Hey guys,
I'm excited to join the gang here! I have been adderral free since May 8, 2020. I believe that is 59 days...wow talk about an achievement! I do not crave the adderral anymore...only one time when I was taking an exam.
However my cravings for alcohol have gone up. I am going to commit to going alcohol free for at least 30 days...I want to go longer but I am going to take it one day at a time. Has anyone given up alcohol as well as adderral? any advice? I feel like I do not have fun anymore sober. I hung out with a friend on the 4th of July and we went kayaking (sober) and I was getting so annoyed by her. She is a truly genuinely nice and supportive person but I did not enjoy her company that much. She was making comments like "The water is so blue" and talking a lot and laughing. I was getting annoyed. What is wrong with me? Why am I getting annoyed by small comments about life? Why cant I just go with the flow and relax like a normal person?
What am I supposed to do now that I do not have many close friends and have quit drinking? How do I find fun and enjoyment in my life again? How do I figure out what I even enjoy doing besides drinking?
Does it get better? I feel so alone. How do I make friends in this current enviornment? I want more support. I am not close to my family. And virtually is not the same.

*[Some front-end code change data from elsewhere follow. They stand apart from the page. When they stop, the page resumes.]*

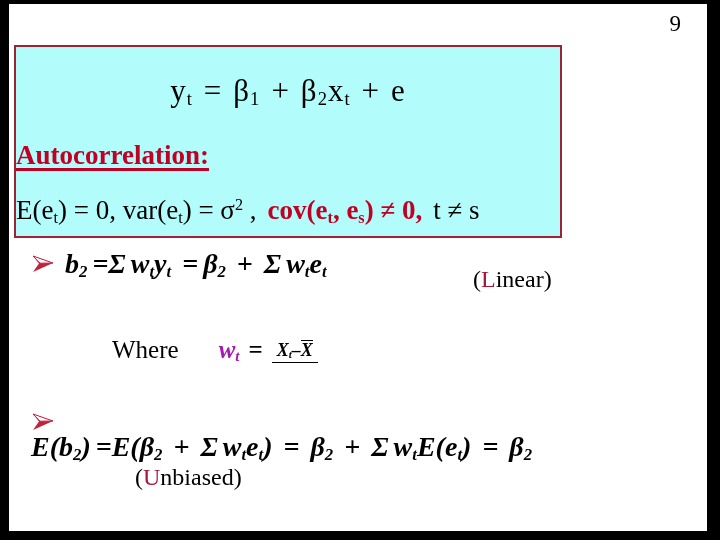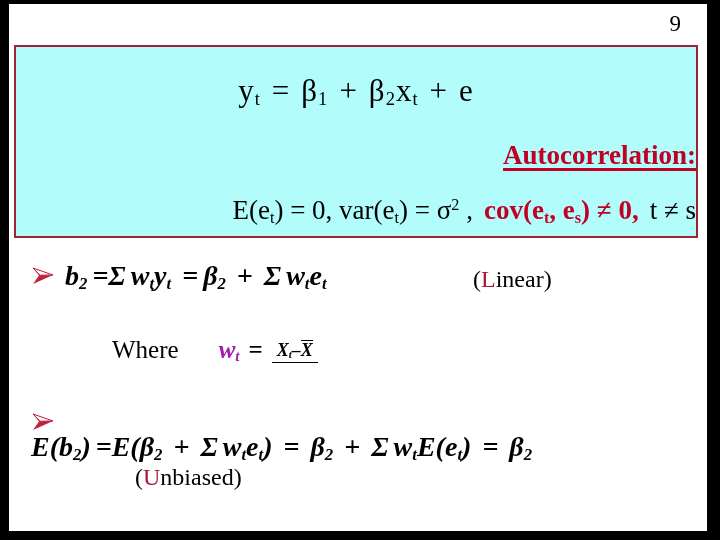--- a/index.html
+++ b/index.html
@@ -36,7 +36,7 @@
     position: absolute;
     left: 5px;
     top: 41px;
-    width: 684px;
+    width: 548px;
     height: 193px;
     background: #b2fcfc;
     border: 2px solid #9c2436;

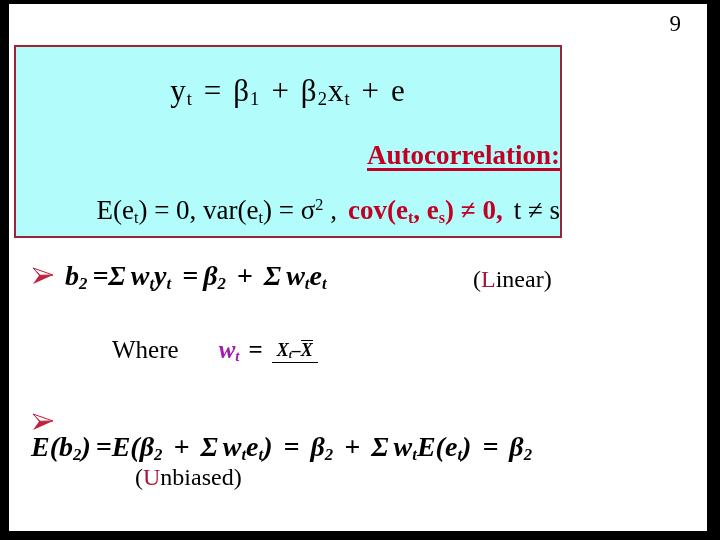--- a/index.html
+++ b/index.html
@@ -60,7 +60,7 @@
     left: 0;
     right: 0;
     top: 93px;
-    text-align: right;
+    text-align: left;
     font-size: 27px;
     font-weight: bold;
     color: #c20024;

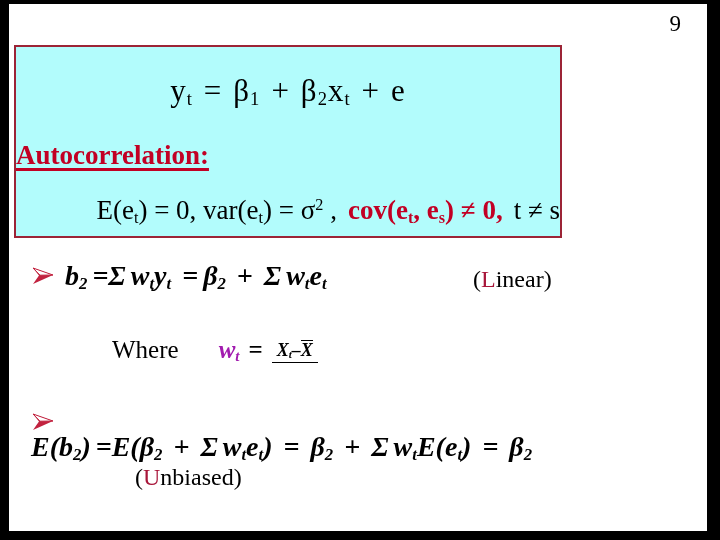--- a/index.html
+++ b/index.html
@@ -74,7 +74,7 @@
     left: 0;
     right: 0;
     top: 148px;
-    text-align: right;
+    text-align: left;
     font-size: 27px;
     color: #000000;
     white-space: nowrap;

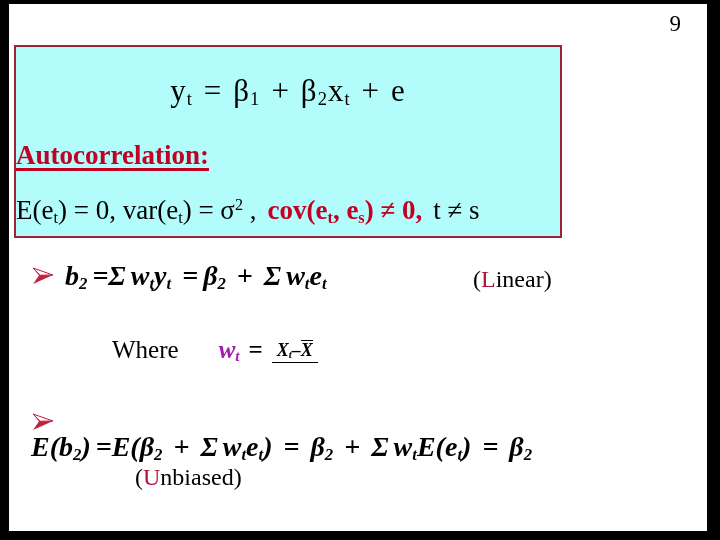--- a/index.html
+++ b/index.html
@@ -102,7 +102,7 @@
     top: 2px;
   }
 
-  .row1 { left: 22px; top: 256px; text-align: center; }
+  .row1 { left: 22px; top: 244px; text-align: center; }
   .row1 .formula {
     font-size: 28px;
     font-style: italic;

Also, yesterday my coworker tested positive for covid. I was around him on Wednesday. I'm not going to get tested as it would make me even more anxious. I am going to work from home for 2 weeks. I have no motivation to work. I'm in a sales job and no one is interested in my product due to this enviornment and especially now that I am off the addy I don't have as much motivation to even work.
Also I am dealing with a lot of body shame. I went to whole foods yesterday and bought all nutritious foods yesterday. I went in with the intention of eating very nutritiously today and making eggs this morning then BAM....power went out. It lasted for about 45 minutes. I started binge eating this morning even though it was nutritious foods, I ended up eating too much. Now I am stuck in this horrific cycle of self guilt and shame. My anxiety, patience, and anger is through the roof! I tried to meditate but I couldn't. I was just way too mad. Binge eating does help me numb the pain and so does alcohol. Meditation does not help as much.
It's rough. How do you guys deal with the anxiety, depression, and anger without using alcohol or drugs?